None of these peers had positive EBITDA in the past twelve months. Instead of comparing profitability and cash flow, the public market places a value on companies such as these based on their sales and the expected future success of their products. As a result, Heng Ren used a blended average of the median EV/Sales of peers to calculate Sinovac’s fair value. Due to domestic Chinese investor funds being largely restricted to local markets, we recognize there is a scarcity premium in domestic Chinese stocks. To be conservative, we applied a 50% discount to their valuation when calculating fair value for Sinovac.
This methodology resulted in an implied enterprise value for Sinovac of $708 million.
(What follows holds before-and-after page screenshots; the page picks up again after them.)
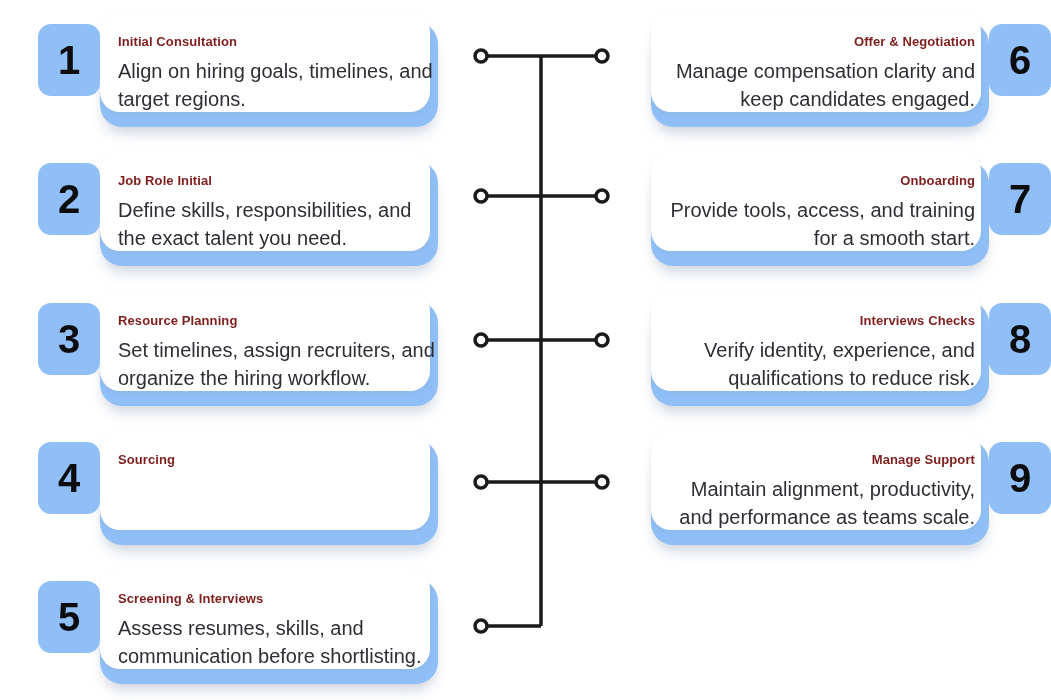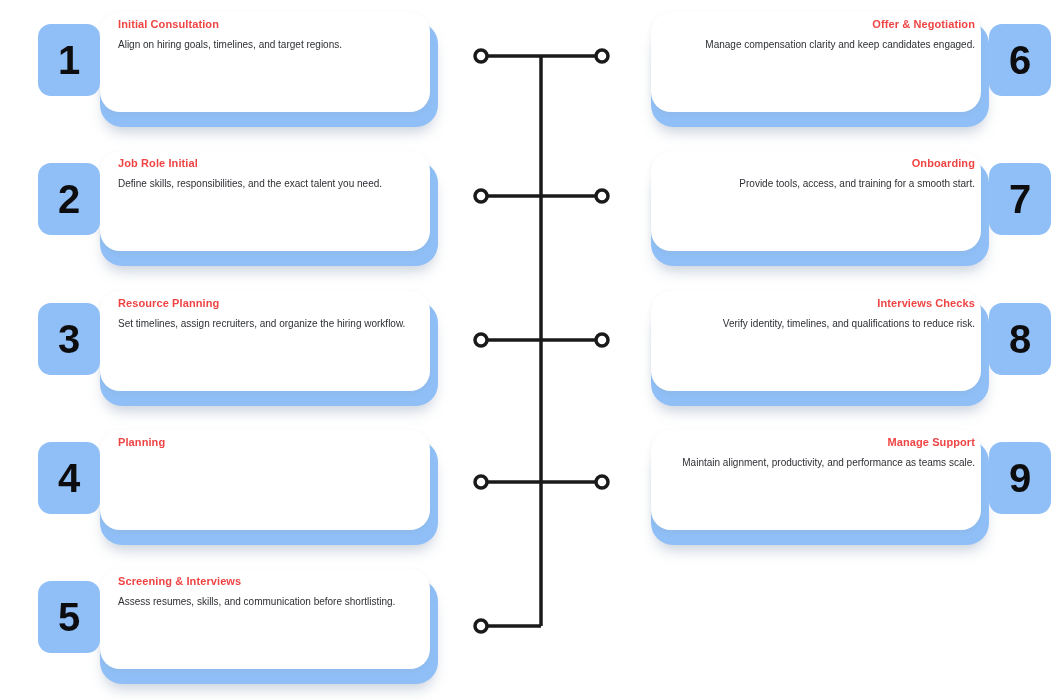"Initial Consultation" .step-title { color: #ef4444 -> #7f1d1d; font-size: 11px -> 13px; margin: 0 0 8px 0 -> 16px 0 8px 0 }
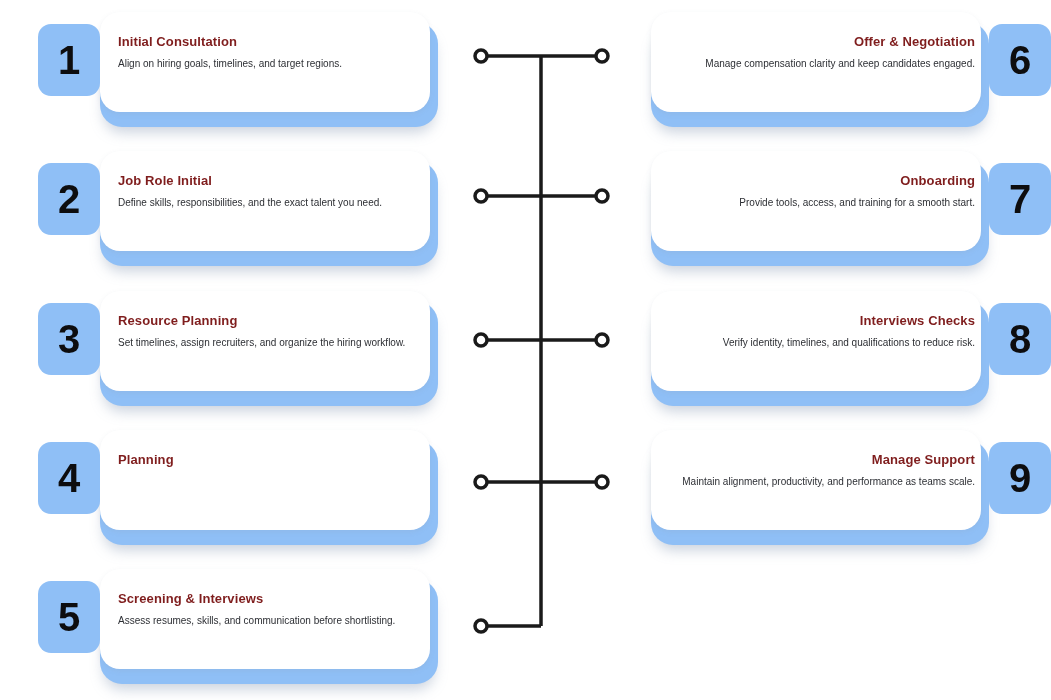"Align on hiring goals, timelines," .step-desc { font-size: 10px -> 20px }
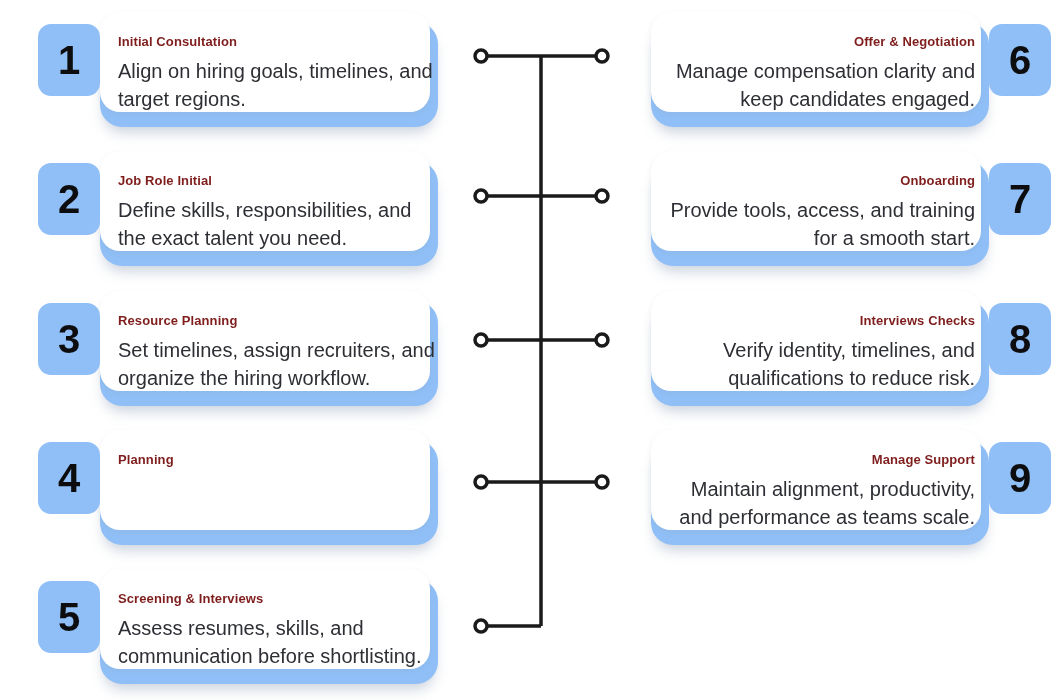"Verify identity, timelines, and" p.step-desc { text: timelines -> experience }
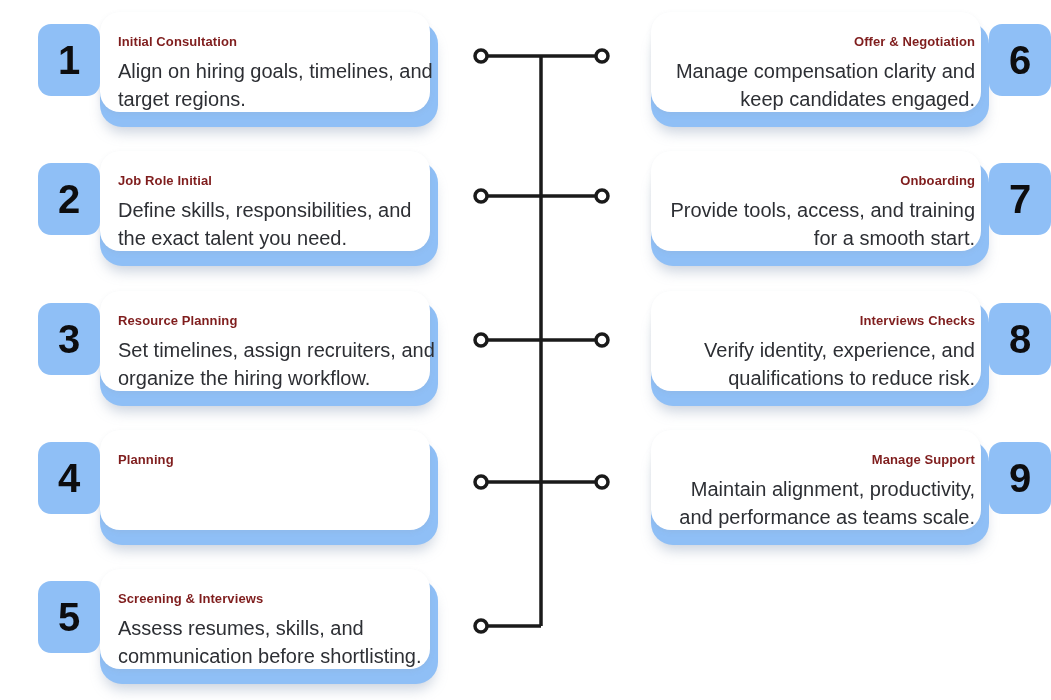"Planning" p.step-title { text: Planning -> Sourcing }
Given Heng Ren’s expectation that Sinovac will have net cash of $26 million at the end of 2016 and 56.9 million shares outstanding, this approach to valuing Sinovac results in a per share value of $12.20. While this is a significant premium to the current share price and offer price, we believe if Sinovac were to be valued similar to peer companies and properly incorporate the opportunity afforded by EV71, this type of valuation would be justified.
It is worth noting that US vaccine makers with similar market cap size to Sinovac trade at even higher multiples to sales than Sinovac’s Chinese peers. Thus it is possible for one to make an argument for an even higher valuation for Sinovac.
Discounted Cash Flow Valuation
Result = $11.54 per share, an 87% premium to The Insiders’ offer price.
Heng Ren has also utilized a discounted cash flow (DCF) model to value Sinovac. A DCF model assesses a company’s value based on all of the cash that the company could make available to investors. Our assumptions utilize conservative growth rates for existing drugs and the successful launch of EV71. Despite our conservatism, the launch of EV71 is so transformative to the company that we forecast sales will grow at a CAGR of 35% through 2021.
Heng Ren again preferred to make conservative assumptions when it came to the company’s profitability over this period, as launching new products can lead to unexpected costs. We assumed that the company’s EBITDA margins would rise only to 19.1% in 2021, despite having been as high as 22.8% in 2013.
In deriving a per share value from our DCF analysis, Heng Ren utilized a terminal value based upon Enterprise Value to EBITDA (EV/EBITDA). These multiples ranged from 10x to 14x. Heng Ren utilized this methodology based on the fact that the EV/EBITDA is a standard means for buyout firms to gauge the value of a company’s cash flows.
Additionally, all cash flows were discounted at a Weighted Average Cost of Capital (WACC). Hong Ren utilized a WACC range from 8%-12%, despite some sources suggesting the company deserves a lower WACC. The listed peers in China have a calculated WACC range from 12%-14%. Given the relatively more volatile and riskier nature of investing in domestic stock markets in China, we believe that our lower WACC range is appropriate.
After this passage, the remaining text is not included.